Ken swallows heavily. His jaw is set and there's that furrow between his eyebrows. But he doesn't say No. In fact, he doesn't say anything at all.
Nodding her head slightly, his mother turns back to me. "I have something I'd like to talk to you about," she tells me. "Would you be willing to listen?"
Is she kidding me? As if I'd ever refuse any information she deigns to throw my way.
"I guess so." I make sure to keep my voice neutral, even a little unimpressed. Can't be seen to be too eager and, to be honest, after how long she ignored my very existence, I'm not well-inclined to be super polite. (No matter how disappointed Grandmother Marilla would be in me if she knew.)
The Qu- Leslie points me towards two armchairs in front of an unlit fireplace. Ken remains standing by the window, his arms folded, his face stony. I'm usually quite good at reading him even when he's closing off, but right now, I'm not sure what's on his mind. I guess I'm pretty lost in general at the moment.

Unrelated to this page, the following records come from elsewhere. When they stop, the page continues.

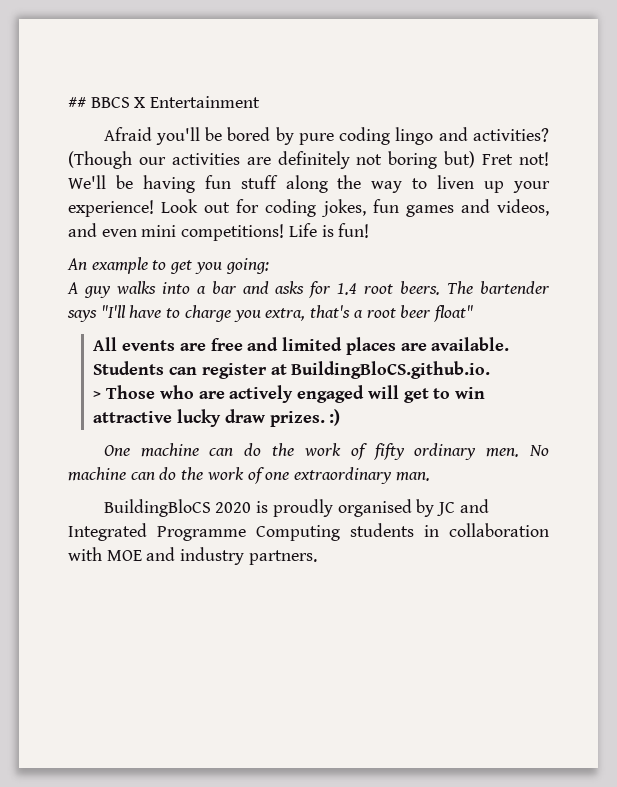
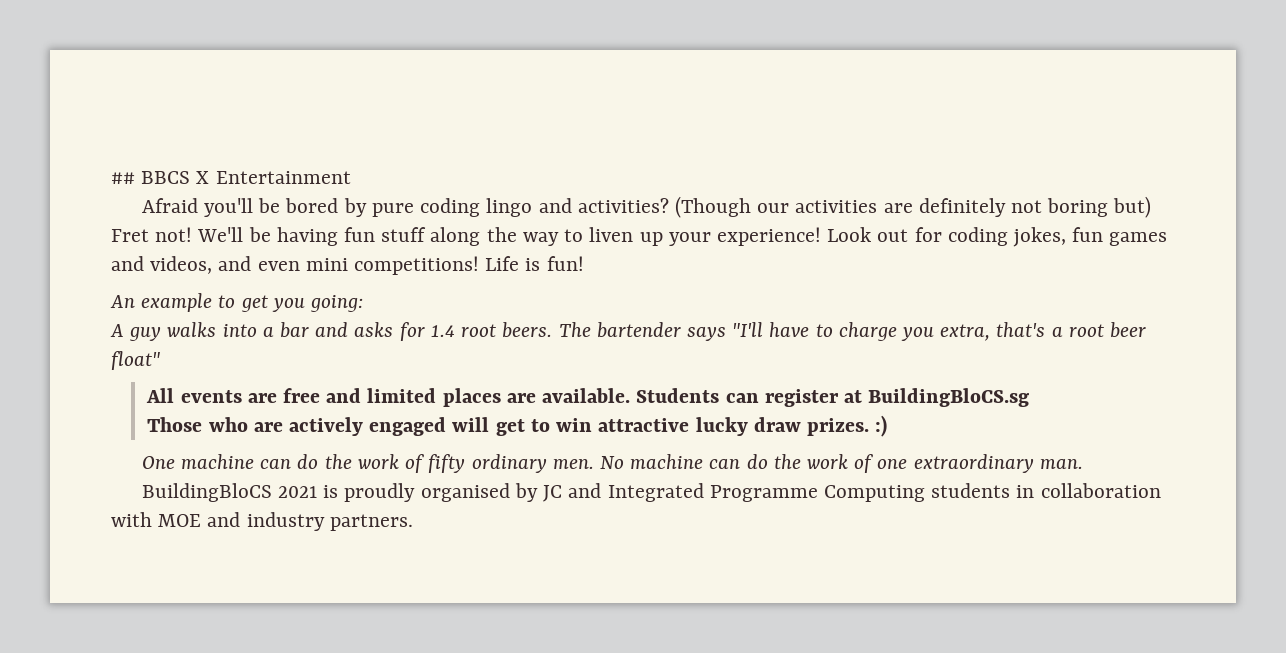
[291,361,491,379] [93,391,102,399] BuildingBloCS.github.io. // > -> [868,388,1030,407] BuildingBloCS.sg //
[215,502,252,513] 2020 -> [278,486,318,498] 2021

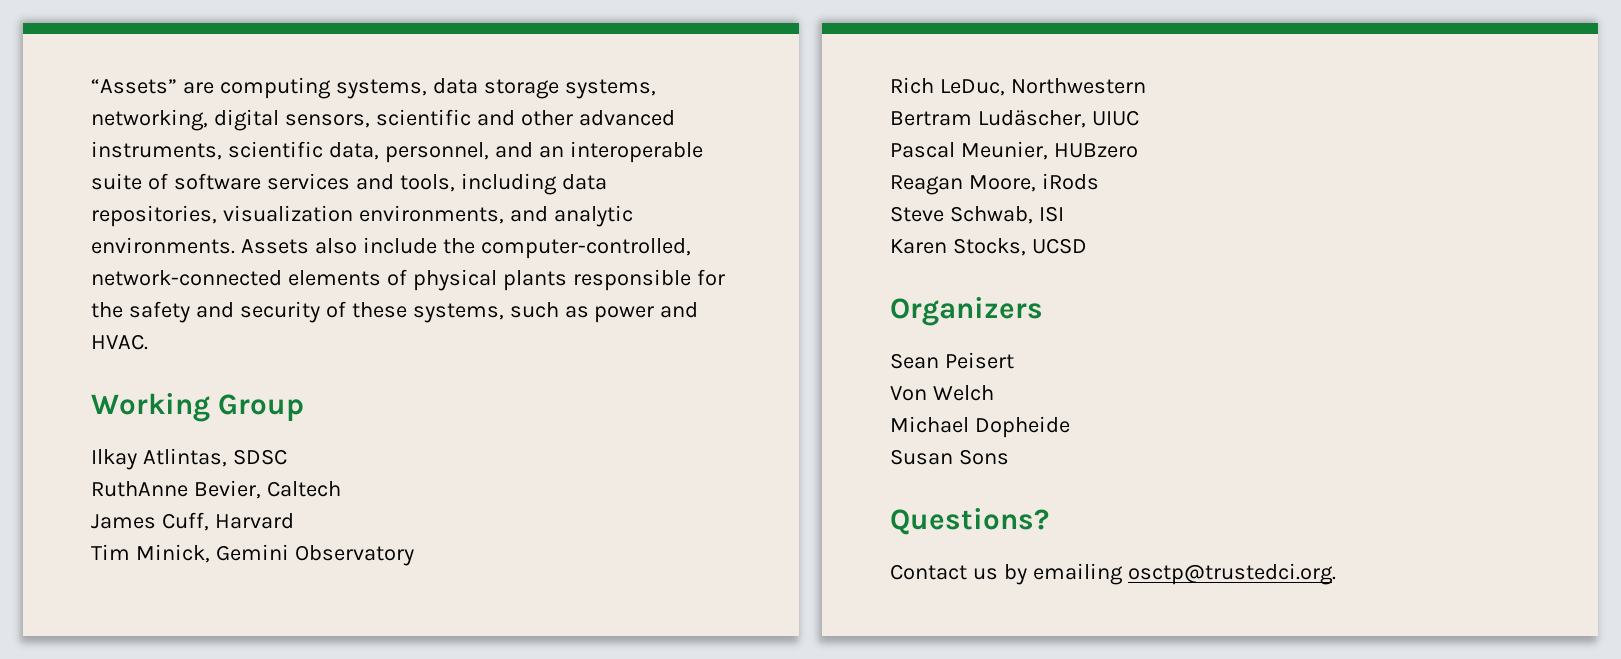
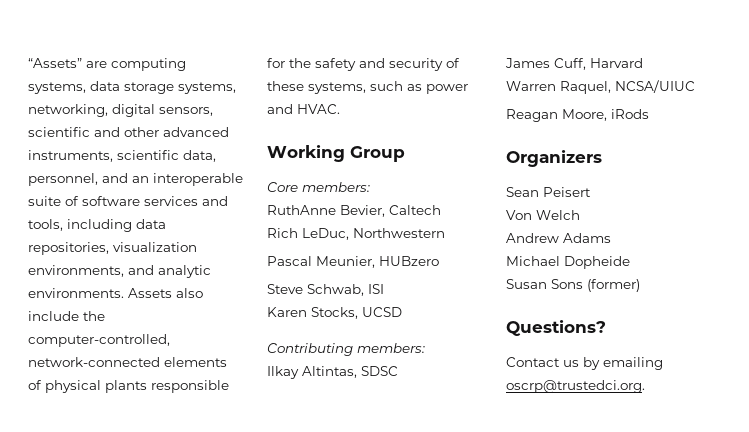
[91,448,287,470] Ilkay Atlintas, SDSC -> [267,182,370,192] Core members:
[91,512,294,531] [91,544,414,566] // James Cuff, Harvard // Tim Minick, Gemini Observatory -> (441, 210) none
[890,110,1139,128] // Bertram Ludäscher, UIUC -> (445, 233) none
[890,173,1099,195] // Reagan Moore, iRods -> (439, 261) none
(1087, 246) none -> [267,343,425,356] [267,366,398,379] [505,58,643,70] [506,80,695,94] [506,109,649,122] // Contributing members: // Ilkay Altintas, SDSC // James Cuff, Harvard // Warren Raquel, NCSA/UIUC // Reagan Moore, iRods
(994, 393) none -> [506,233,611,243] // Andrew Adams
(1009, 457) none -> [587,279,640,292] (former)
[1127,563,1336,585] osctp@trustedci.org. -> [506,380,645,393] oscrp@trustedci.org.

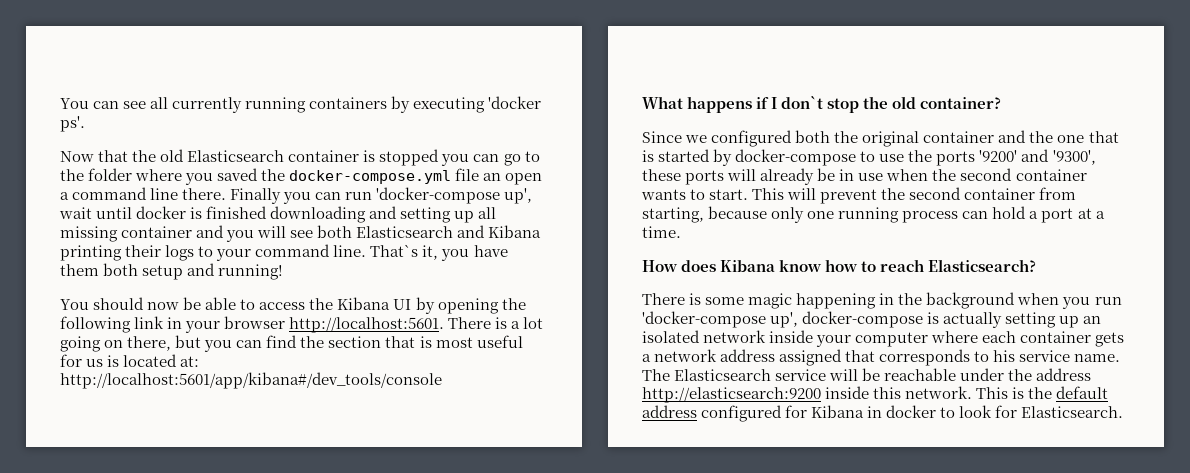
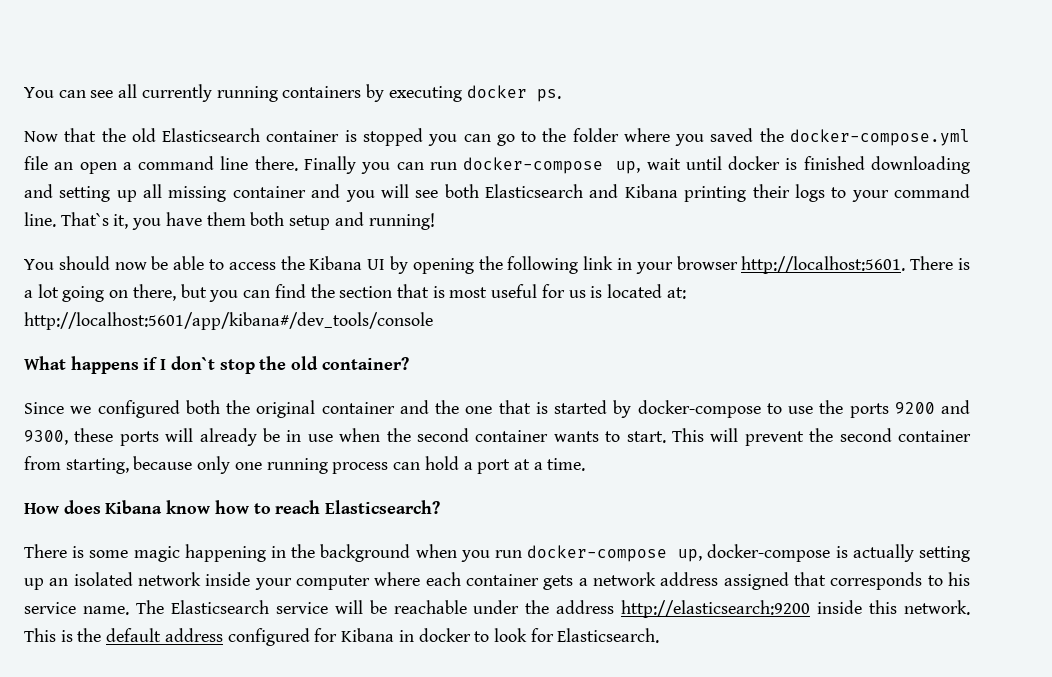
[488,96,542,109] [60,116,85,132] 'docker ps'. -> [466,85,561,102] docker ps.
[376,187,533,204] 'docker-compose up', -> [463,157,641,174] docker-compose up,
[979,149,1096,165] '9200' and '9300', -> [894,400,970,414] [24,430,68,445] 9200 and 9300,
[642,311,799,328] 'docker-compose up', -> [527,545,703,562] docker-compose up,

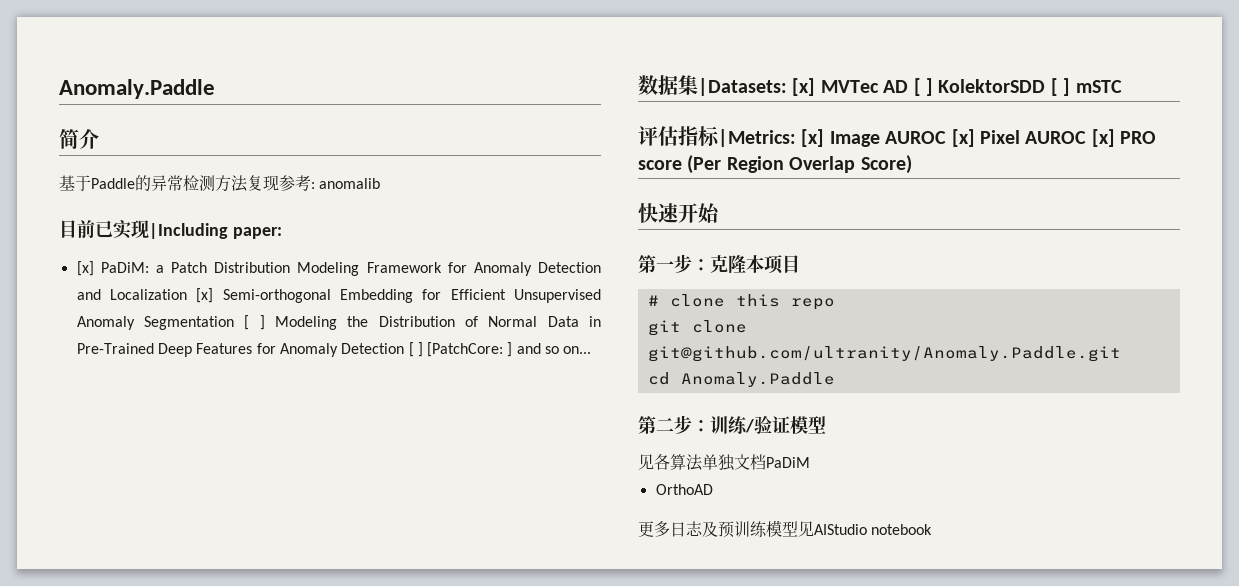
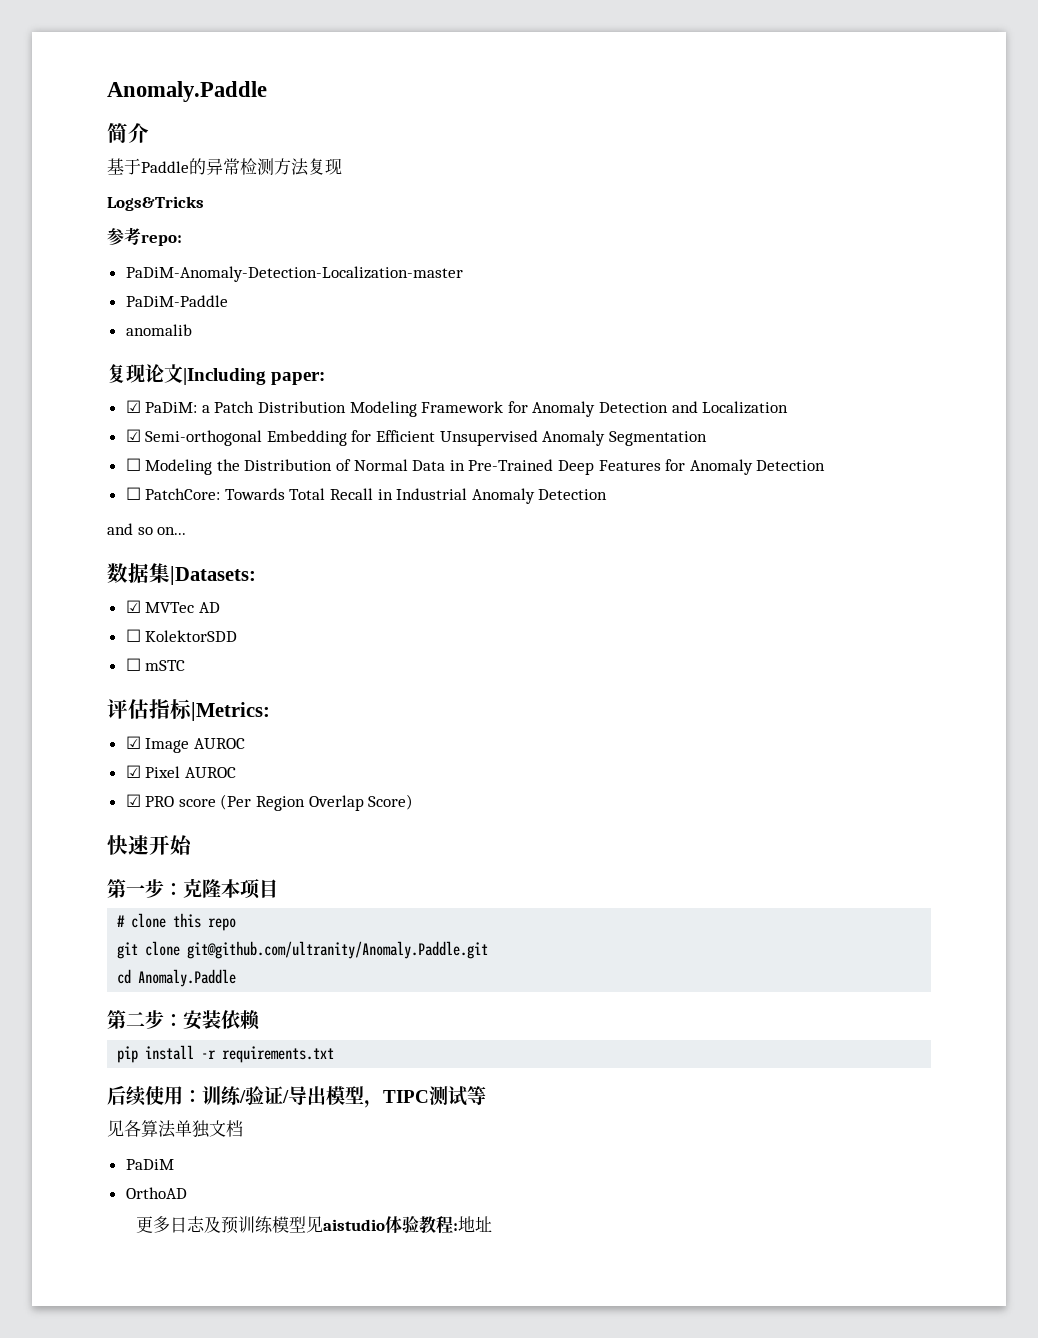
[279,175,315,191] 参考: -> [107,196,204,211] [107,227,182,246] [125,266,463,282] [125,295,228,307] // Logs&Tricks // 参考repo: // PaDiM-Anomaly-Detection-Localization-master // PaDiM-Paddle //
[59,220,149,239] 目前已实现 -> [107,364,183,383] 复现论文
[76,261,94,276] [x] -> [125,400,141,413] ☑
[196,288,214,303] [x] -> [125,429,141,442] // ☑
[244,315,265,330] [ ] -> [125,458,141,471] // ☐
[408,342,513,357] [ ] [PatchCore: ] -> [125,487,608,504] // ☐ PatchCore: Towards Total Recall in Industrial Anomaly Detection //
[792,78,816,96] [x] -> [125,600,141,613] // ☑
[913,78,933,96] [ ] -> [125,629,141,642] // ☐
[1050,78,1071,96] [ ] -> [125,658,141,671] // ☐
[801,129,825,147] [x] -> [125,736,141,749] // ☑
[951,129,975,147] [x] -> [125,765,141,778] // ☑
[1091,129,1115,147] [x] -> [125,794,141,807] // ☑
(710, 426) none -> [183,1010,260,1030] [117,1045,335,1063] [107,1086,202,1106] 安装依赖 // pip install -r requirements.txt // 后续使用：
[790,416,826,434] 模型 -> [282,1086,486,1108] /导出模型，TIPC测试等
(766, 462) none -> (243, 1128) //
[814,524,933,535] AIStudio notebook -> [323,1216,493,1234] aistudio体验教程:地址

Sitting down in the armchair next to mine, Leslie turns to me. For a second or two, she considers me with something akin to curiosity, before stating, "One of the reasons Kenneth has been reluctant to include you more in the royal part of his – our – life, is my story."
I frown, processing her words. "I don't think I understand."
"He was – is – afraid that meeting me and learning about my past will scare you away," explains Leslie with an odd little smile. "As it rightfully should."
Quickly glancing over at Ken, I find that he has his back to us. He's turned to the window overlooking the palace garden, but somehow, I can't imagine he's seeing much of anything.
"I'm still here," I point out with a shrug.
Leslie nods slowly. "You are. A lot of people wouldn't be, which is why I think it is time we tell you the entire truth and allow you to make up your own mind." She pauses briefly, before adding, questioningly, "Kenneth?"
For a long moment, he doesn't react, but then I can see him jerk his head upwards in what is an approximation of a nod. Leslie, apparently satisfied to regard this as confirmation, turns back to me.
"Owen's mother didn't want us to marry," she begins, which might be viewed as an odd place to start, but I'm taking everything I can get. "Some people believe it was because as a widow, I wasn't the pure virgin they wanted for a future queen. Others thought it was because in seven years of marriage, I hadn't born Dick, my first husband, a living child."
I can't help but take note of the word 'living'.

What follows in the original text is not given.